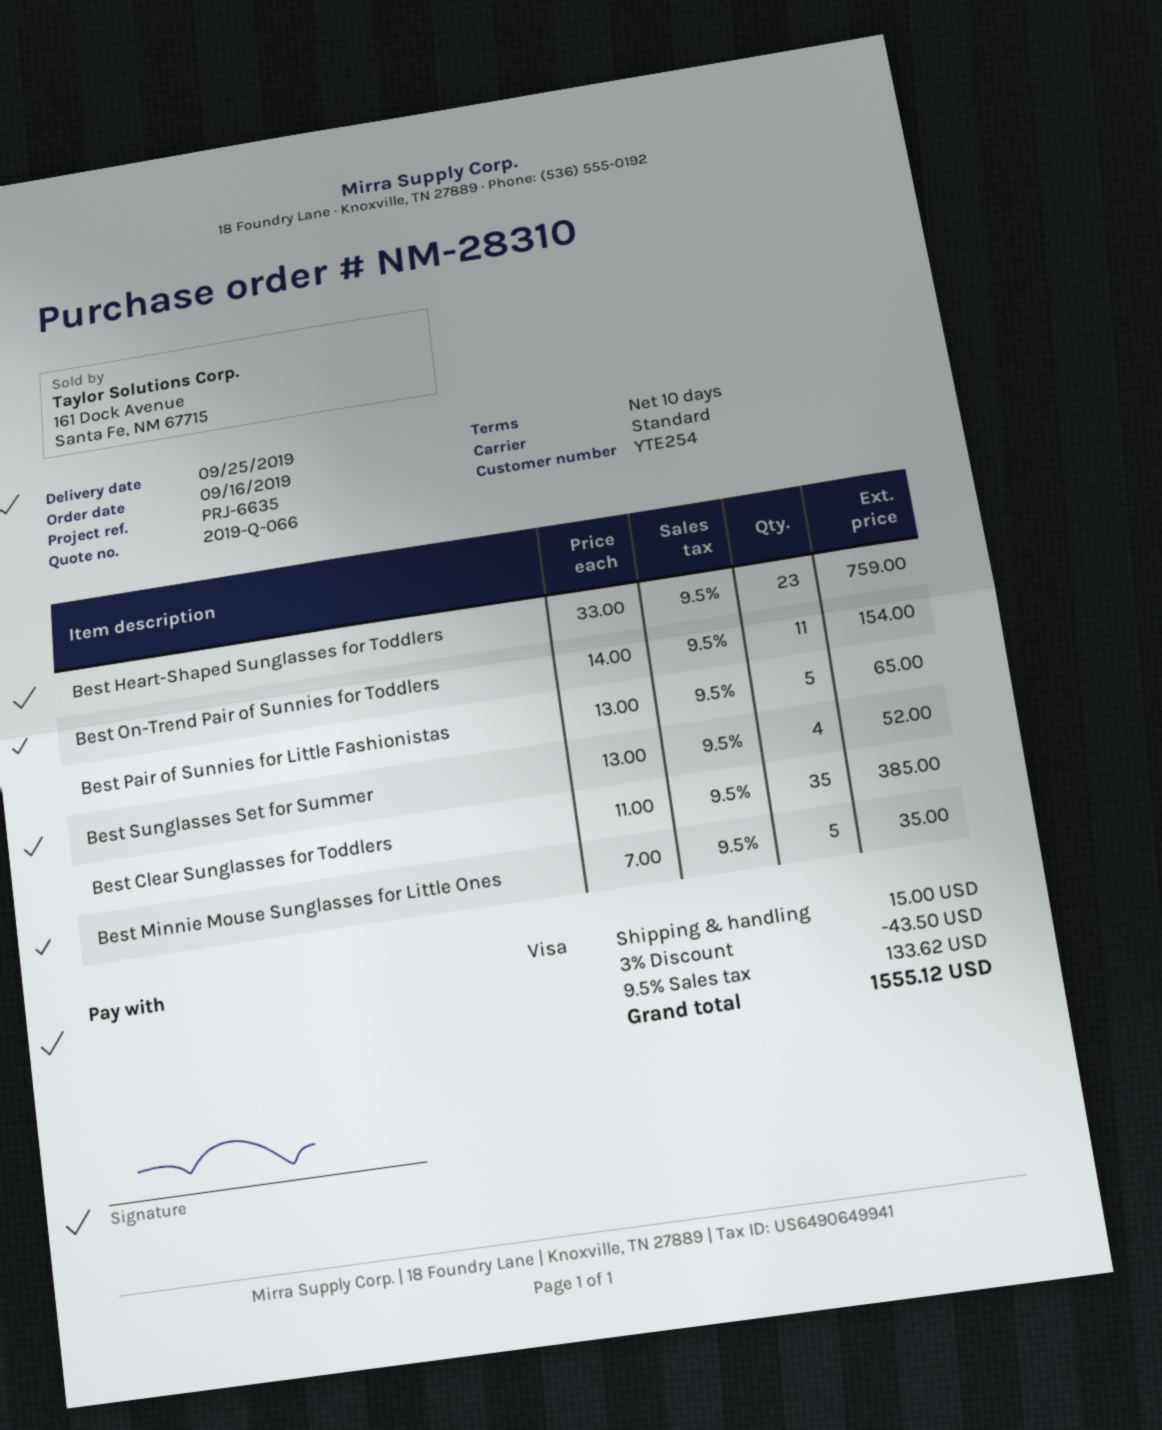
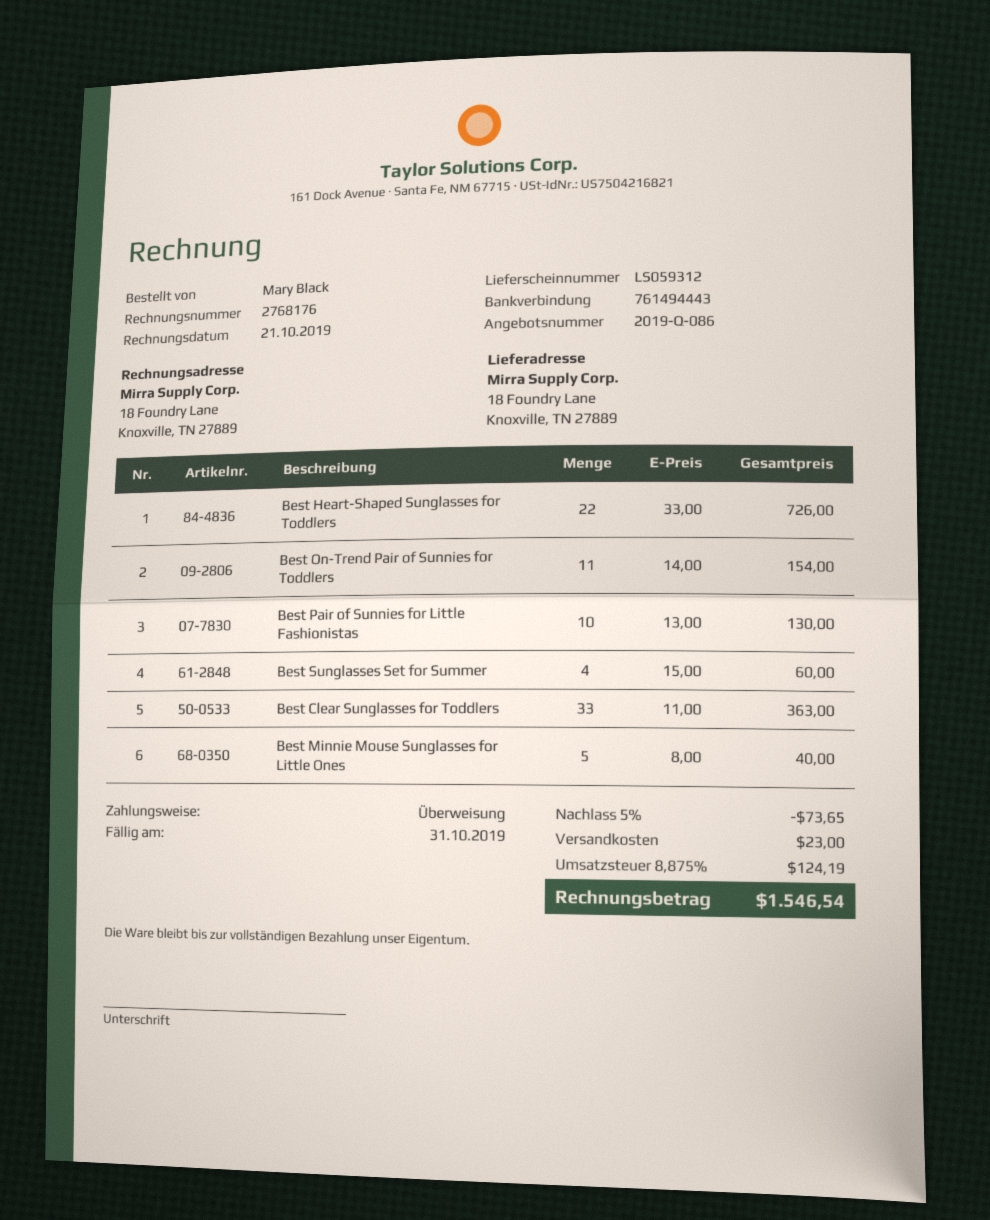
quote number: 2019-Q-066 -> 2019-Q-086
payment method: Visa -> bank transfer
Best Heart-Shaped Sunglasses for Toddlers: 23 x 33.00 = 759.00 -> 22 x 33.00 = 726.00
Best Pair of Sunnies for Little Fashionistas: 5 x 13.00 = 65.00 -> 10 x 13.00 = 130.00
Best Sunglasses Set for Summer: 4 x 13.00 = 52.00 -> 4 x 15.00 = 60.00
Best Clear Sunglasses for Toddlers: 35 x 11.00 = 385.00 -> 33 x 11.00 = 363.00
Best Minnie Mouse Sunglasses for Little Ones: 5 x 7.00 = 35.00 -> 5 x 8.00 = 40.00
discount: 3% = 43.50 -> 5% = 73.65
shipping: 15.00 -> 23.00
tax: 9.5% = 133.62 -> 8.875% = 124.19
total: 1555.12 -> 1546.54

=-=-=

**INSTRUCTIONS TO FOLLOW**: Look through the entries and return every line where "Best" appears.

**SOLUTION TO THE PROBLEM**:
Best Heart-Shaped Sunglasses for Toddlers: 23 x 33.00 = 759.00 -> 22 x 33.00 = 726.00
Best Pair of Sunnies for Little Fashionistas: 5 x 13.00 = 65.00 -> 10 x 13.00 = 130.00
Best Sunglasses Set for Summer: 4 x 13.00 = 52.00 -> 4 x 15.00 = 60.00
Best Clear Sunglasses for Toddlers: 35 x 11.00 = 385.00 -> 33 x 11.00 = 363.00
Best Minnie Mouse Sunglasses for Little Ones: 5 x 7.00 = 35.00 -> 5 x 8.00 = 40.00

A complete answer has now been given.